Exscientia is one the best kept secrets in drug development and investing hiding in plain sight.
People swooned over Schrodinger. Rushed into Recursion Pharmaceuticals. They... Well, they still mostly ignore Relay Therapeutics (kidding, it has the highest market cap now). But if that's the bar for ignorance, then Exscientia is virtually nonexistent in the eyes of the market.
Similar to the peers mentioned above, the U.K. company is a technology-enabled drug developer utilizing large datasets (i.e. artificial intelligence) to increase the efficiency of drug discovery. Unlike the peers mentioned above, Exscientia has the most experience and longest track record of execution.
The company owns the first, second, and third ever AI-designed drug candidates to enter clinical trials. It also wields the first AI system demonstrated to improve clinical outcomes in cancer by optimizing treatments for patients. The last part is an important distinction.
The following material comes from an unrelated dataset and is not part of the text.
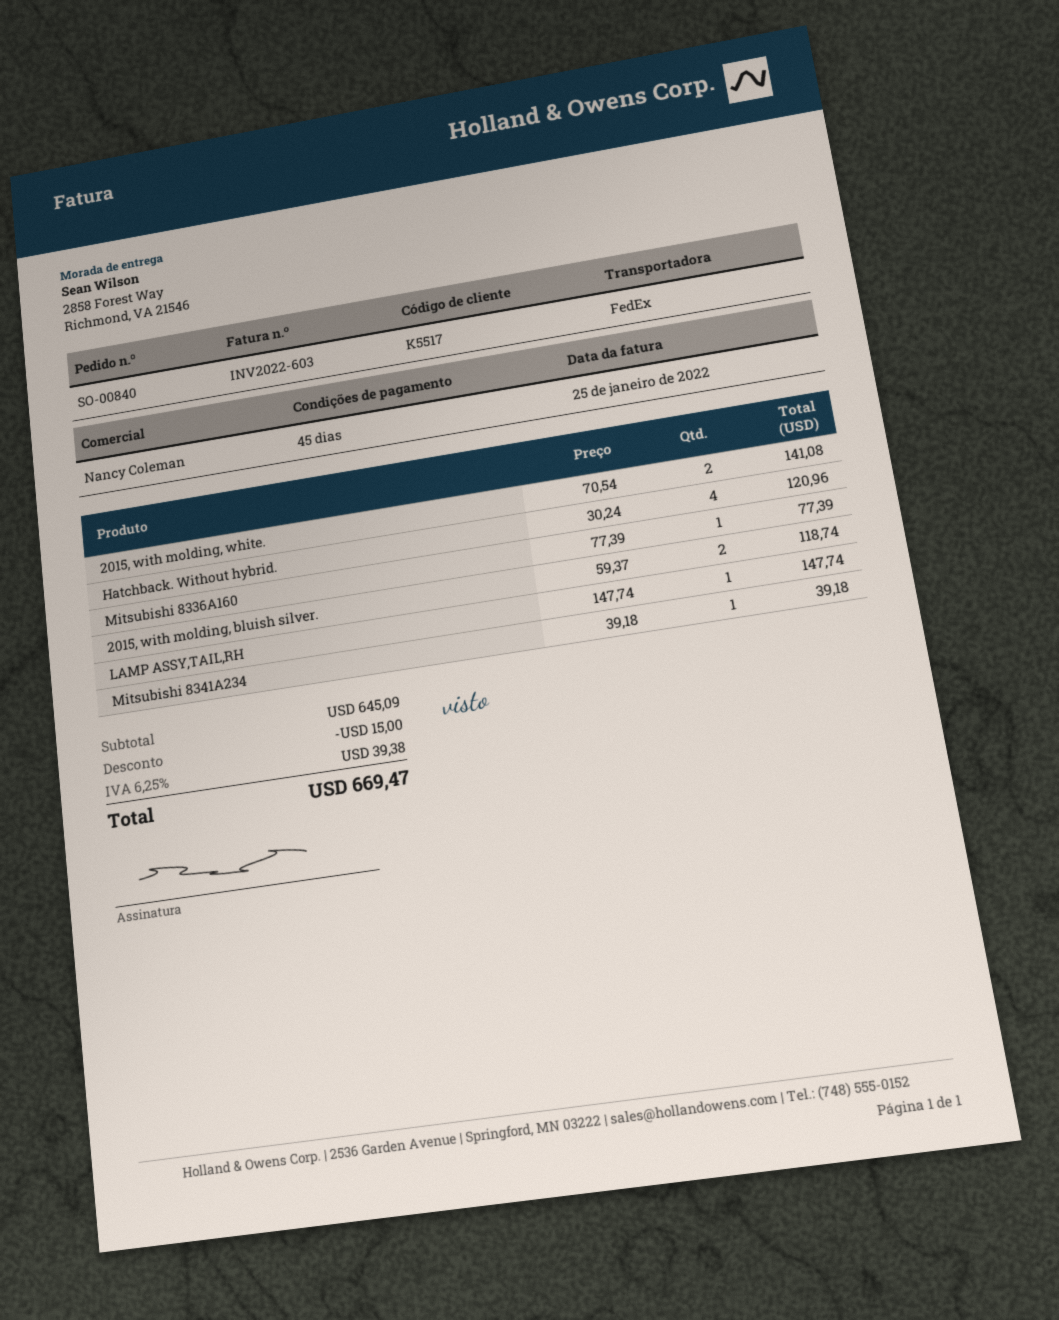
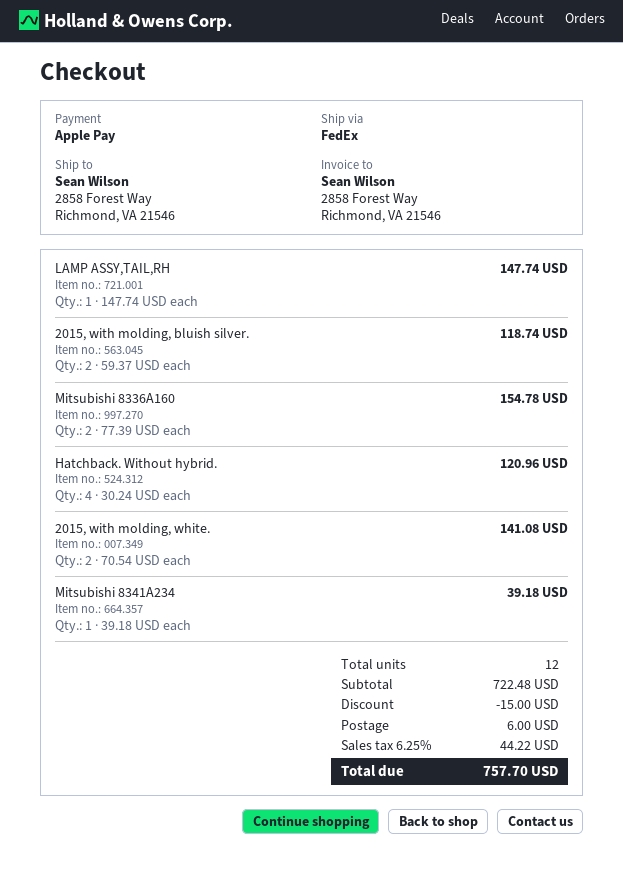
Mitsubishi 8336A160: 1 x 77.39 = 77.39 -> 2 x 77.39 = 154.78
subtotal: 645.09 -> 722.48
shipping: none -> 6.00
tax: 6.25% = 39.38 -> 6.25% = 44.22
total: 669.47 -> 757.70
Whereas most peers are eager to improve the probability of success (POS) of drug development by designing better drug candidates before entering clinical trials, Exscientia has proven it can also leverage its patient-first datasets to match an individual's cancer to the best treatment option among all available therapies. That's potentially pretty valuable. This isn't slapping wishy-washy promises of the wonders of AI and robotics and [insert trendy techbro thing here] on an investor deck for the sake of innovation porn. This is improving real-world outcomes for real humans.
Talk Nerdy to Me
The most important metric for understanding investments in drug developers is the probability of success (POS).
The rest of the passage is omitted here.